Nokia Lumia Windows phone (iPhone snap)
Jonathan Ive’s tenure at Apple has produced a long, successful sequence of great-looking product design revolutions leading to the touchscreen interface. This approach is arguably now so dominant that physical design has been usurped by graphic design as the driver of function. Apple’s record in graphic design is mostly strong (I have always liked their – possibly redundant since the products are so intuitive – instruction booklets) but recently they seem less sure-footed: iTunes is much harder work than it used to be (and its ‘new logo’ was widely disliked); the iCal leather/stitching effects are retro and retrograde. Even the ‘candy box’ presentation of apps on iPhone/iPad, once fresh and friendly now seems more irritating than helpful (the sheer volume of apps available making visual distinction near-impossible). The iPhone remains a beautiful piece of work, even if its most impressive features (like the beautifully machined, spookily high-tolerance sim card tray) are hid beneath the bumper required for practical everyday operation – but sentimental airbrush effects are starting to make some Apple products feel a little behind the curve.

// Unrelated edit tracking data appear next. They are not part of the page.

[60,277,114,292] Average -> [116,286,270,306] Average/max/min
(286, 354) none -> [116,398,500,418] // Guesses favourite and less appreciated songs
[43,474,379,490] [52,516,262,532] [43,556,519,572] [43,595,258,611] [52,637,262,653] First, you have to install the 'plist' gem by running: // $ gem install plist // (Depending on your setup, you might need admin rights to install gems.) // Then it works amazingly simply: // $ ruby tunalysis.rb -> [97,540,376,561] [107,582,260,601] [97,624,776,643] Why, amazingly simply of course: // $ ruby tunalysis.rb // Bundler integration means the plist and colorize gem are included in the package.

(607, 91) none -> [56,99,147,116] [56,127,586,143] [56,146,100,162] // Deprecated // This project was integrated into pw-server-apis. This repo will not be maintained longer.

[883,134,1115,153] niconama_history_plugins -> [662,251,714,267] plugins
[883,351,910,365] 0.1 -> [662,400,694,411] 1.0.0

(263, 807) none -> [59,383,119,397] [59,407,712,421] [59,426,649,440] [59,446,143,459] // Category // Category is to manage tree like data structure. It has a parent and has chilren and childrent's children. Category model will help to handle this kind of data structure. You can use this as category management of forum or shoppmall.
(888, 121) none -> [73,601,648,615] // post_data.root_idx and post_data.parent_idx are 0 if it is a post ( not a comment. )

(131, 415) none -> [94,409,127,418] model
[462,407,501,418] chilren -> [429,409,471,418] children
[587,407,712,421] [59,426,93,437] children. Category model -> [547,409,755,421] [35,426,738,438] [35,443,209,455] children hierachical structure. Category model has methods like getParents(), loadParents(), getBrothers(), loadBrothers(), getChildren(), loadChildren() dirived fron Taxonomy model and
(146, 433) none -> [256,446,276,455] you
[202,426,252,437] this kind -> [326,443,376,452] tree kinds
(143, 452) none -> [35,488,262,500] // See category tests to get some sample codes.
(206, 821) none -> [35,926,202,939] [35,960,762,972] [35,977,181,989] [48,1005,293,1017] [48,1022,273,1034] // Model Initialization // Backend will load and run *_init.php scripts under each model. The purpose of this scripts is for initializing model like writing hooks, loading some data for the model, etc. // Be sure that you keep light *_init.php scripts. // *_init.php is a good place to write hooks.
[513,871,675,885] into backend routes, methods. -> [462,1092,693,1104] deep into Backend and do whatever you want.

This was thrown into sharp relief for me by my wife’s new Nokia Lumia 800 Windows phone (purchased against my sage advice of course. Wrong again, dammit.). The product design is restrained and elegant and it has a crisp customsable ‘tile’-based interface with simple, elegant animations and well-structured, spare typography using Monotype’s Segoe WP typeface. I find myself envious of a non-Apple product for the first time in… ever.